• WHAT YOU HAVE TO DO
Restate, word for word and with no pictures, the stretch of lines in the data below that begins at the line with "font-size: 27px ->" and ends at the line with "Liberation Mono, monospace", inclusive.

• MATERIAL FOR THE TASK
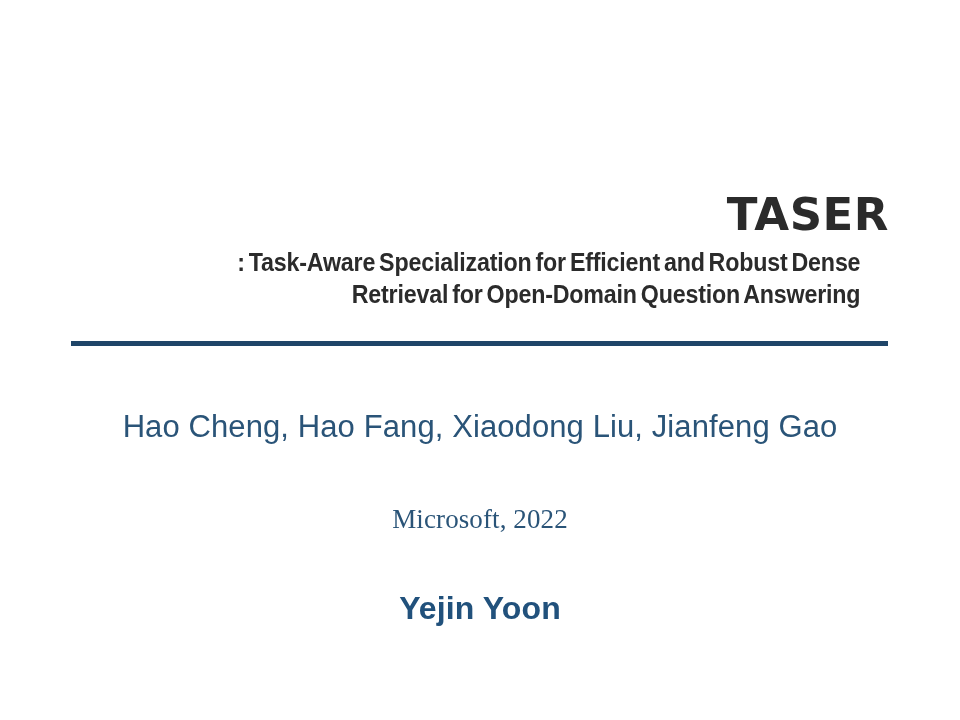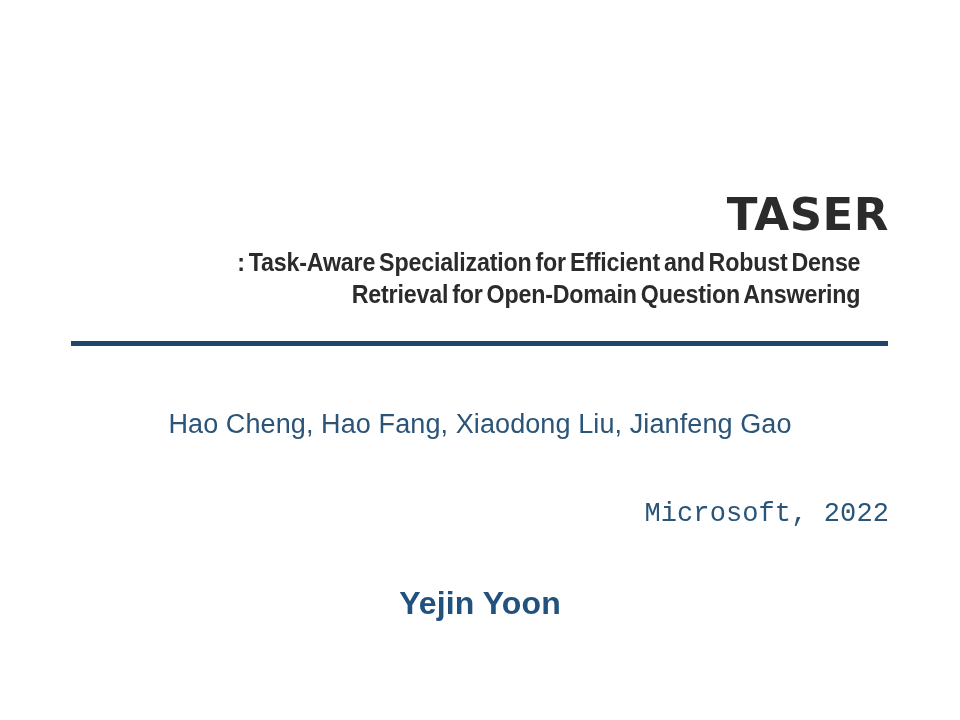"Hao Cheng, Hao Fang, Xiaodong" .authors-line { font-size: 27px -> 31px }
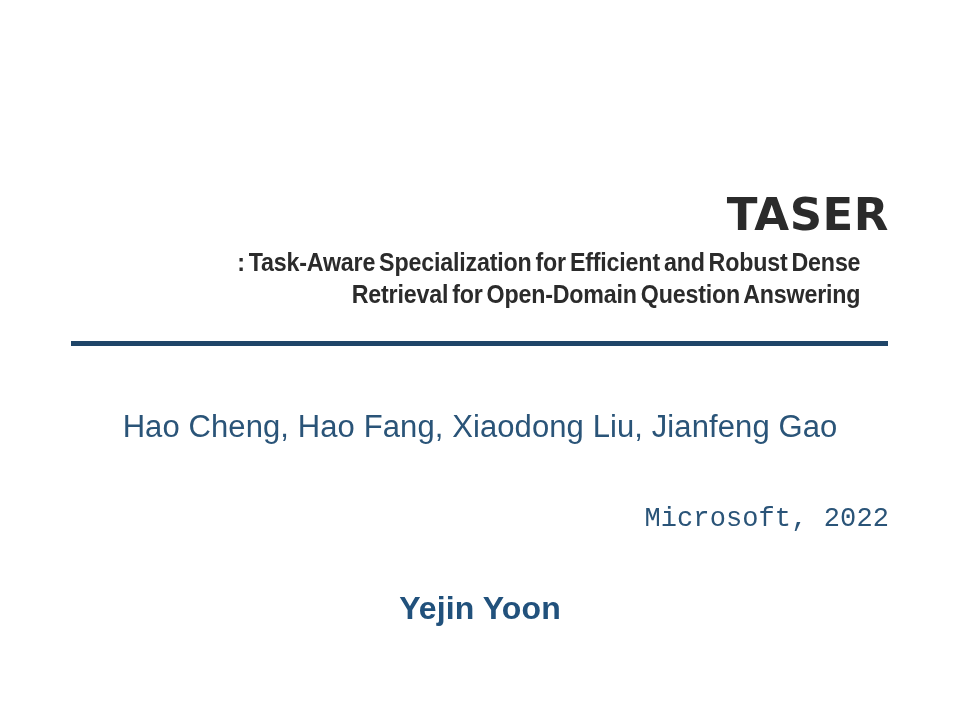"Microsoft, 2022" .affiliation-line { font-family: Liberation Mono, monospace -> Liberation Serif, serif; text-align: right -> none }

* * *

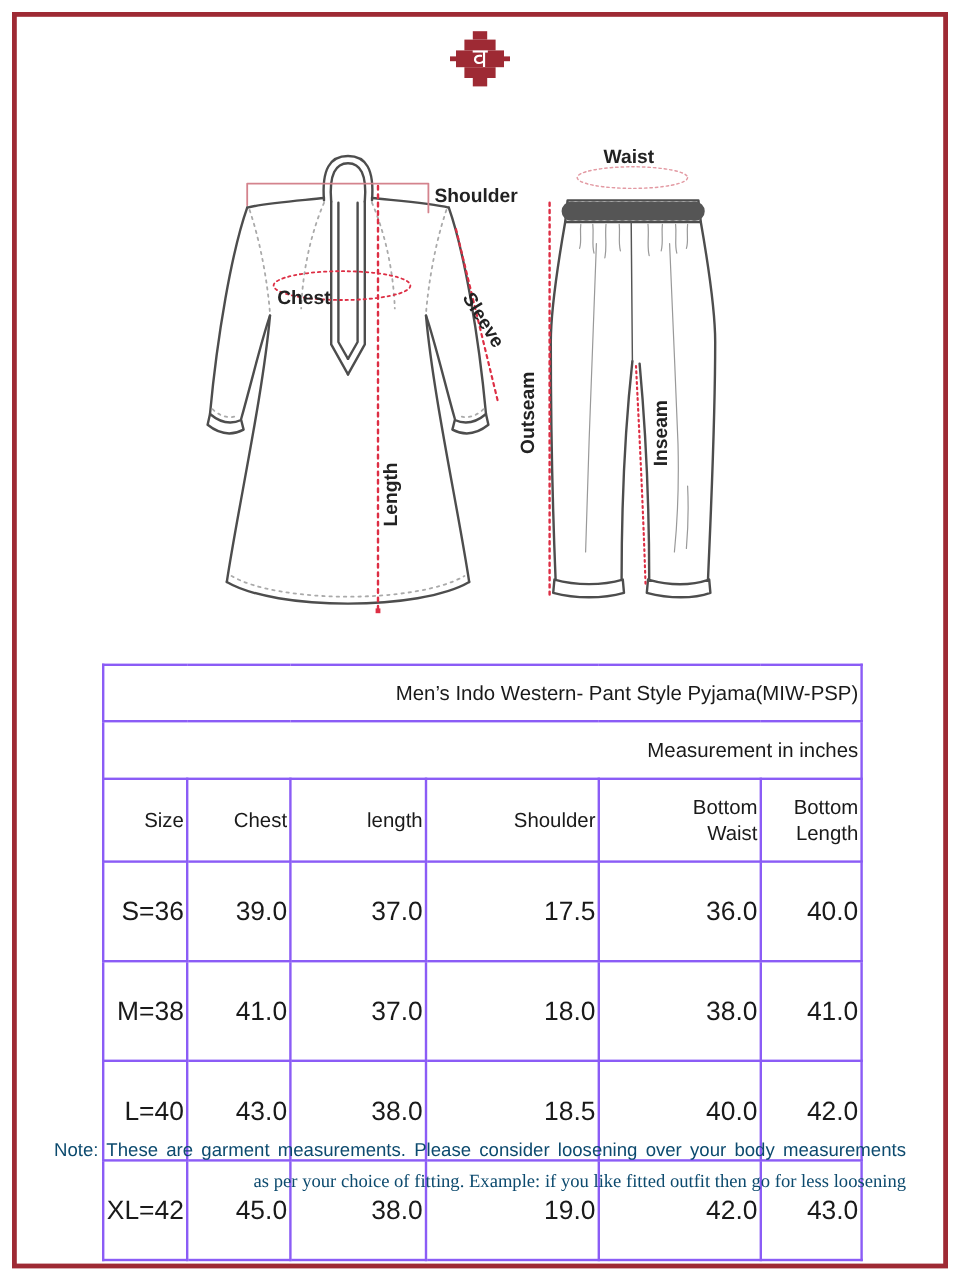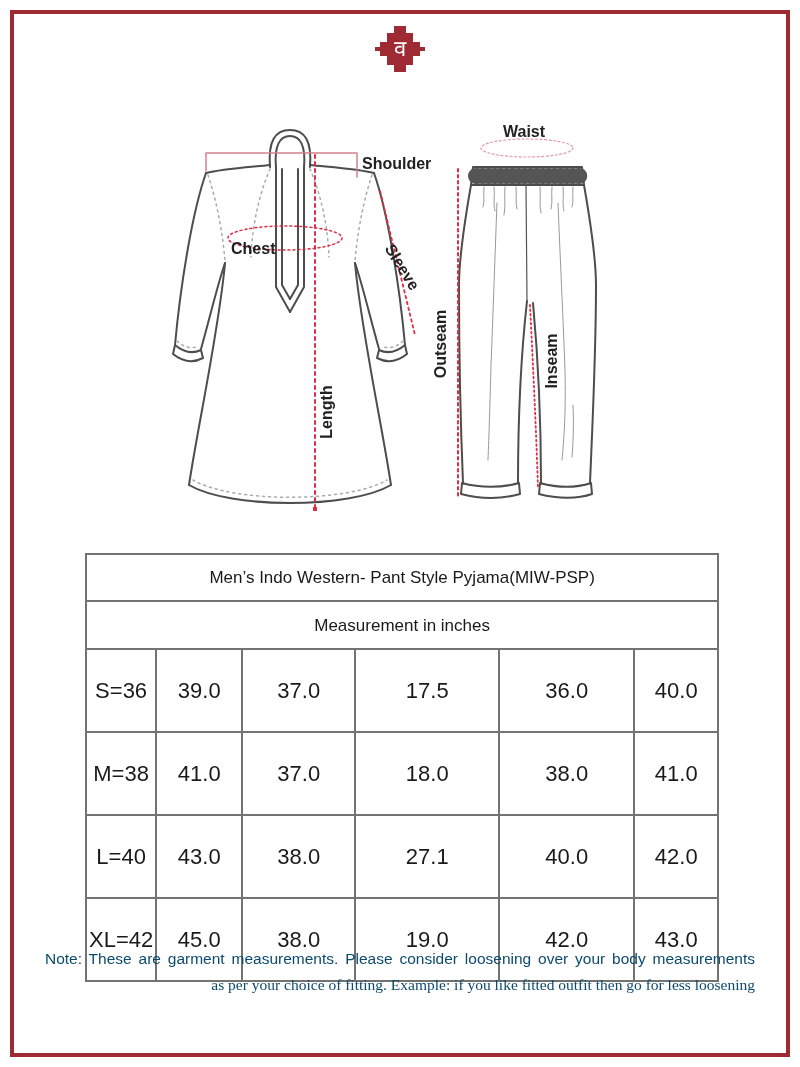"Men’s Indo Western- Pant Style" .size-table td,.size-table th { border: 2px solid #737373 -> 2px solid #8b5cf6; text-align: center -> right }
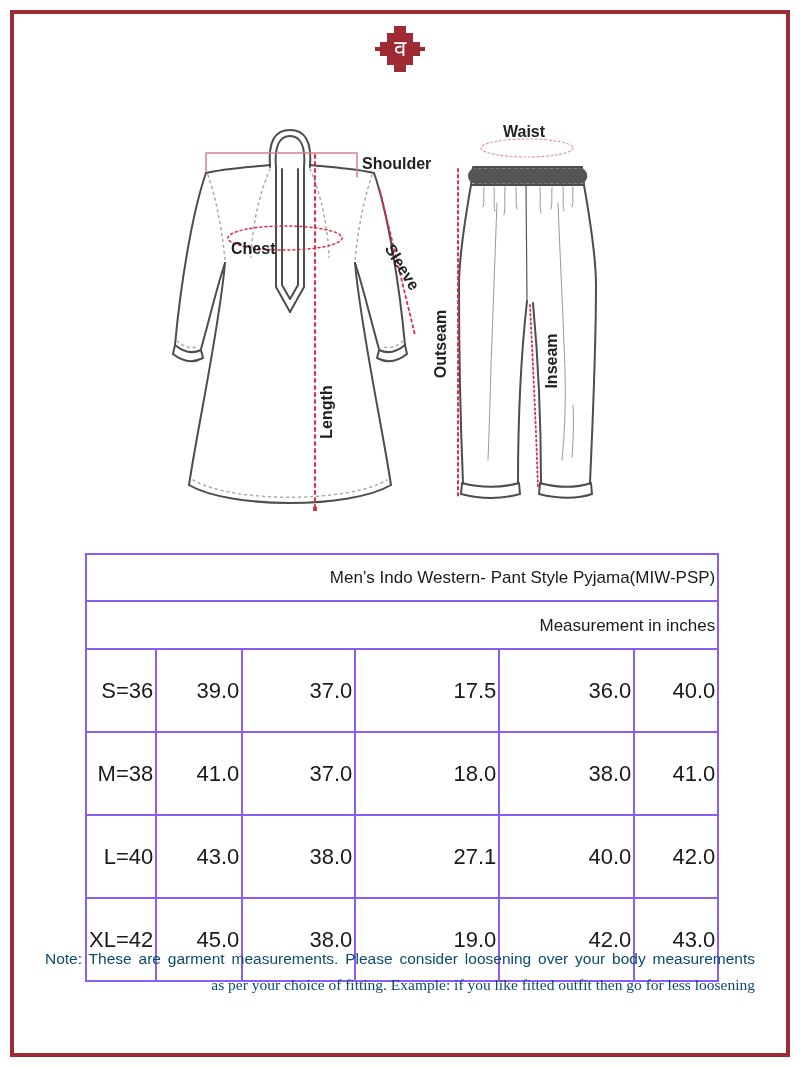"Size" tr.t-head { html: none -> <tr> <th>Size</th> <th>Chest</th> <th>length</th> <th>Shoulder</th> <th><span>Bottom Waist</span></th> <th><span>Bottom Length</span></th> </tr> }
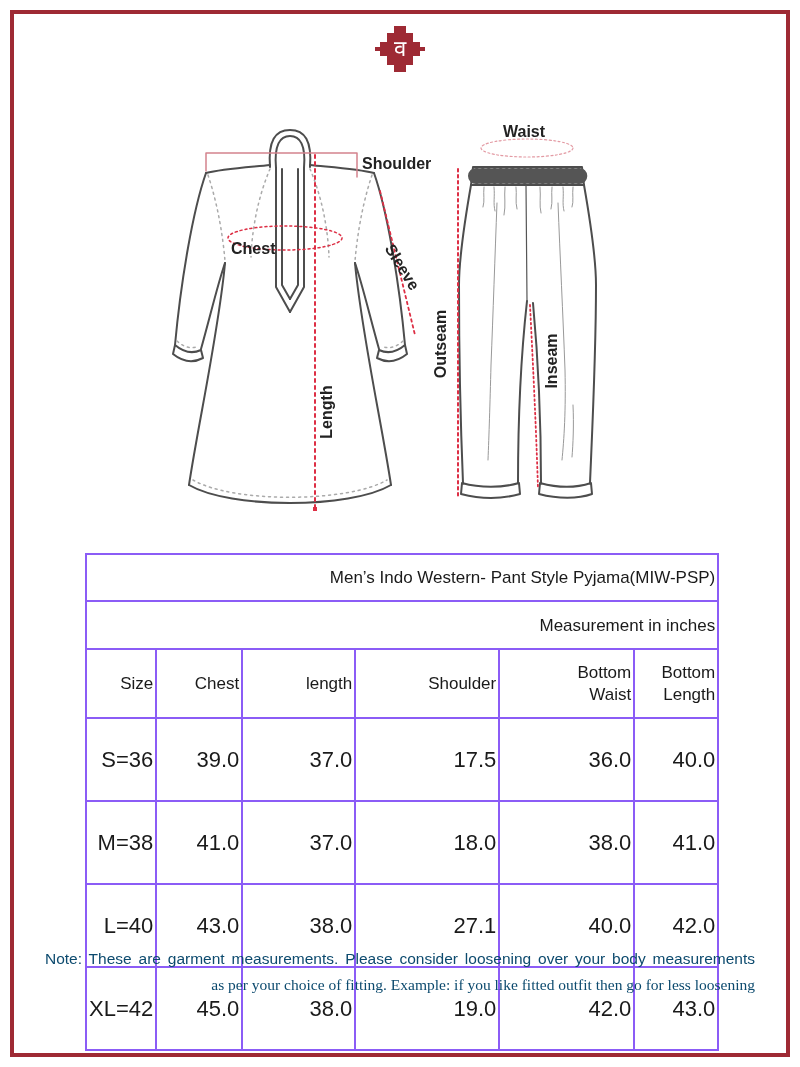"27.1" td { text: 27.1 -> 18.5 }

• WRITTEN REPLY
"Hao Cheng, Hao Fang, Xiaodong" .authors-line { font-size: 27px -> 31px }
"Microsoft, 2022" .affiliation-line { font-family: Liberation Mono, monospace -> Liberation Serif, serif; text-align: right -> none }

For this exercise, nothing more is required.